You might also remind him that his first obligation is to you not his mother.
0 Replies
 
Ragman
 
  0  
Reply Fri 4 Sep, 2015 07:50 am
@LadyB,
I'll be brief. Pls state whether or not you're in counseling. If not, why not? This is not just some mild depression. This is a very serious issue.

You need first to take your own needs seriously. There may be a history of your not taking care of your own needs and the same may be true of your hubby (of you).

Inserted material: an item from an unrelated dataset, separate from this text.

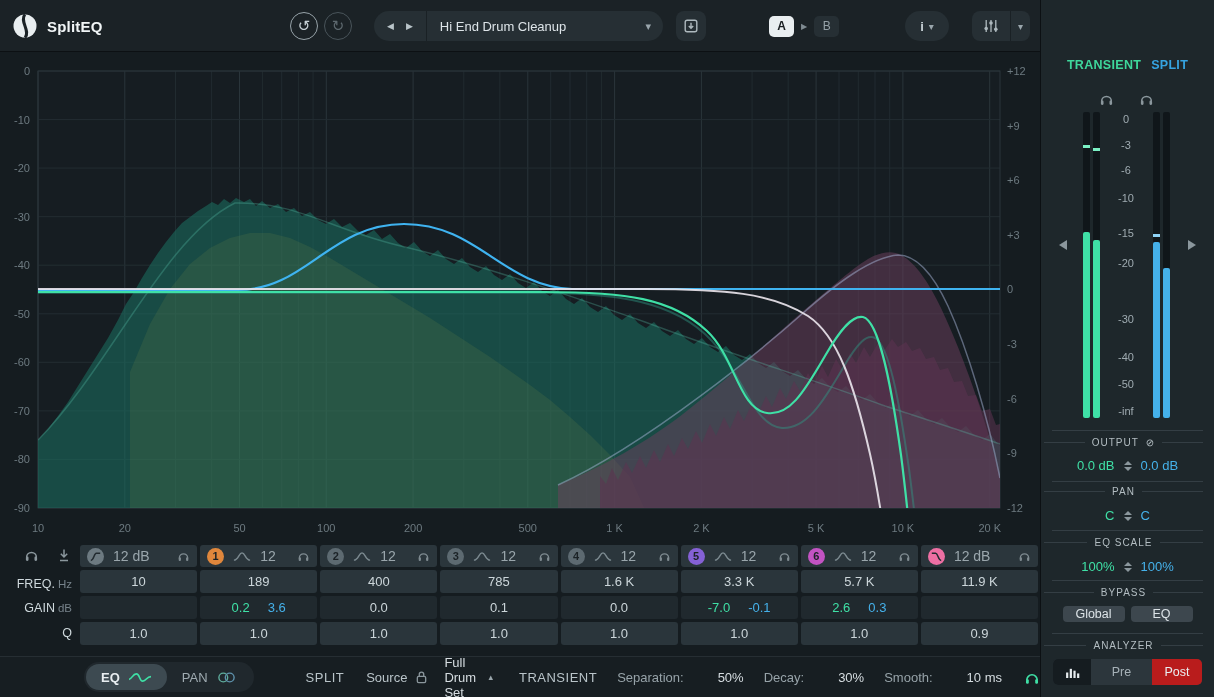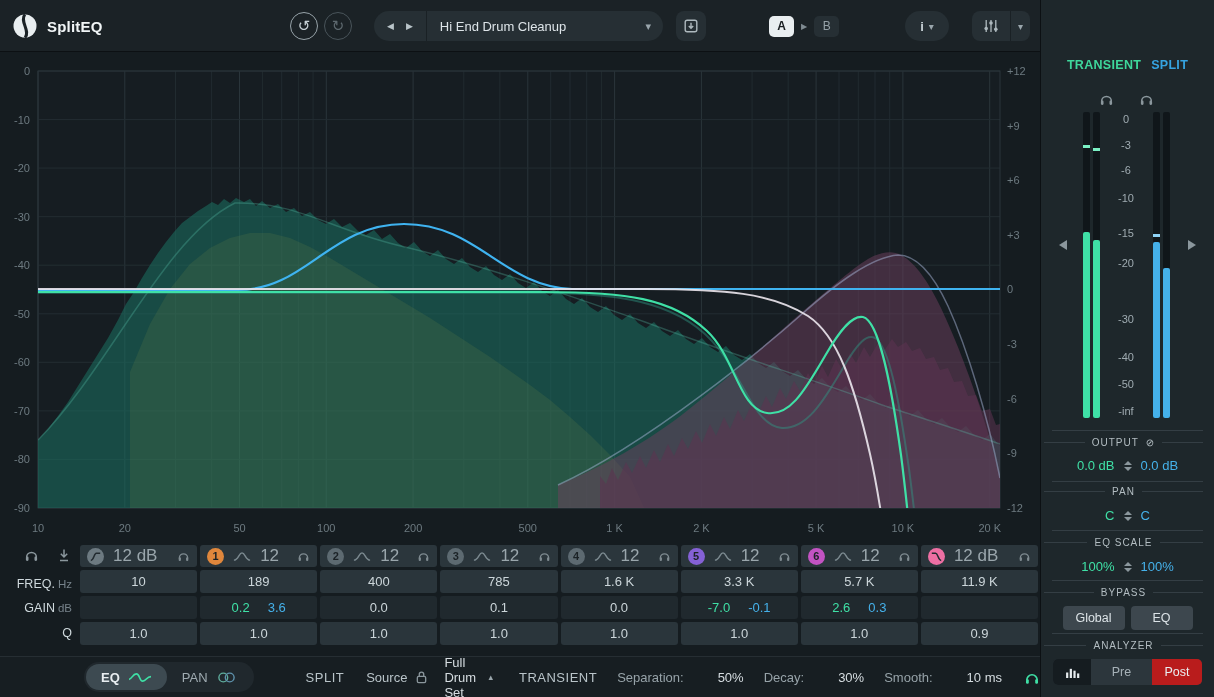"12 dB" .bslope { font-size: 17px -> 14px }
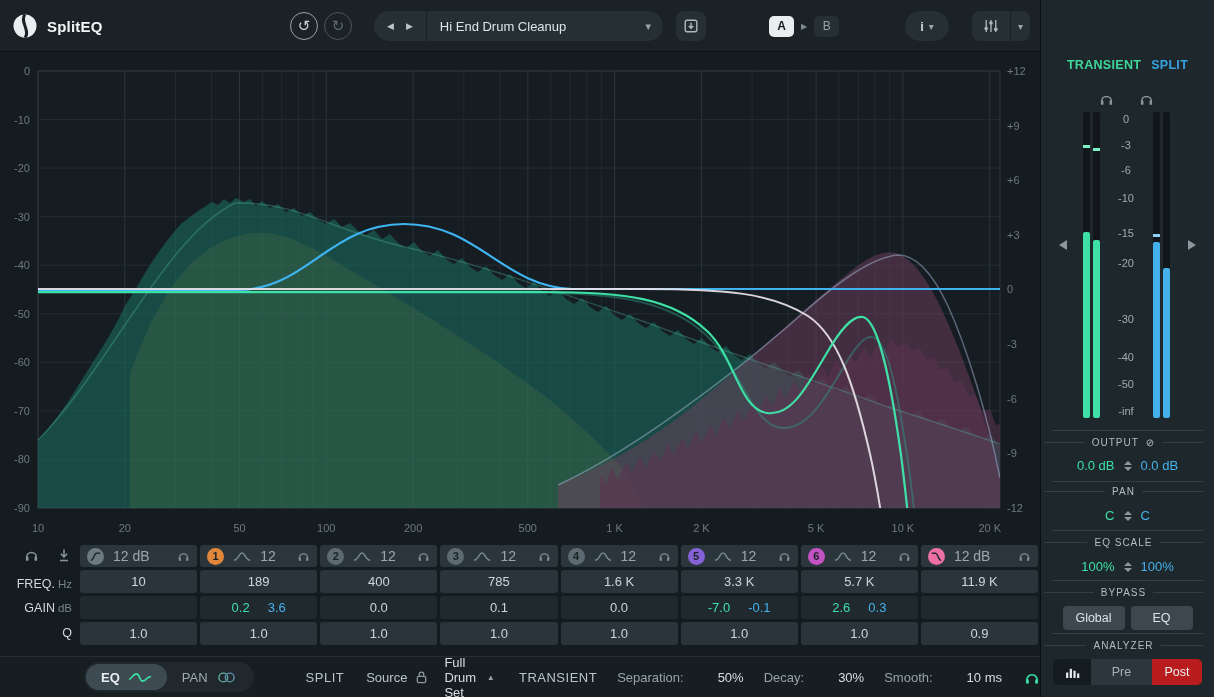"Global" .sbtn { height: 24px -> 16px }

On the surface of what you write about your hubby's comments, he isn't taking your situation or needs seriously.
0 Replies
 
engineer
 
  3  
Reply Fri 4 Sep, 2015 07:55 am
@LadyB,
Revising your decision based on further consideration or new information is completely normal. Some of that information is the impact changing your mind would have on others, but handling your health issues would trump that easily. Your husband sounds like an ass.
0 Replies
 
PUNKEY
 
  2  
Reply Fri 4 Sep, 2015 10:26 am
It's too bad that you have not been able to share with your own husband about your depression and thoughts of suicide. That may indicate something about your marriage.

So your change" of mind probably came as a shock to him and not understandable. How was he to know? He's not a mind-reader!

Your husband's obligation is to YOU, but you must let him what your needs are. Don't bring anyone into your home that gives you stress.
0 Replies
 
vikorr
 
  1  
Reply Fri 4 Sep, 2015 07:25 pm
@LadyB,
You're not wrong to change your mind, though doing so on such an important issue may have come across as an attempt at manipulation.

As the others have said - your welfare comes first. It's time to stand up for your needs, and it's also time to seek some help for your mental health - and perhaps the health of your marriage as well...though both may depend on what country you live in, and the last may depend on the culture.
0 Replies
 
ykevin597
 
  0  
Reply Sat 5 Sep, 2015 12:56 am
@LadyB,
It is really tough for me to tell you whether you are right or wrong. Maybe, in your position I did the same thing and repented like you. Despite of that, I will advice you that, don't lose your patience. We often lose temper because of lack of patience. It could be difficult but not impossible. Please take care and best of luck.
0 Replies
 
HesDeltanCaptain
 
  0  
Reply Sun 6 Sep, 2015 09:15 am
@LadyB,
You were only wrong marrying him. Everything else is moot. This guy is not an adult regardless of his age and he's still alittle boy needing to be with him mother. Get a divorce and find a grown up to live with and who'll help you grow as a person problems n all, not one who makes you his second priority after his mommy.
BillRM
 
  0  
Reply Sun 6 Sep, 2015 09:33 am
@HesDeltanCaptain,
Quote:
You were only wrong marrying him. Everything else is moot. This guy is not an adult regardless of his age and he's still alittle boy needing to be with him mother.


You are a nut case as there is nothing wrong with wishing to help out a family member even when that family member is your mother!!!!!!!!!

But as I posted before the husband first obligation is to his wife not his mother when the two needs come into conflict.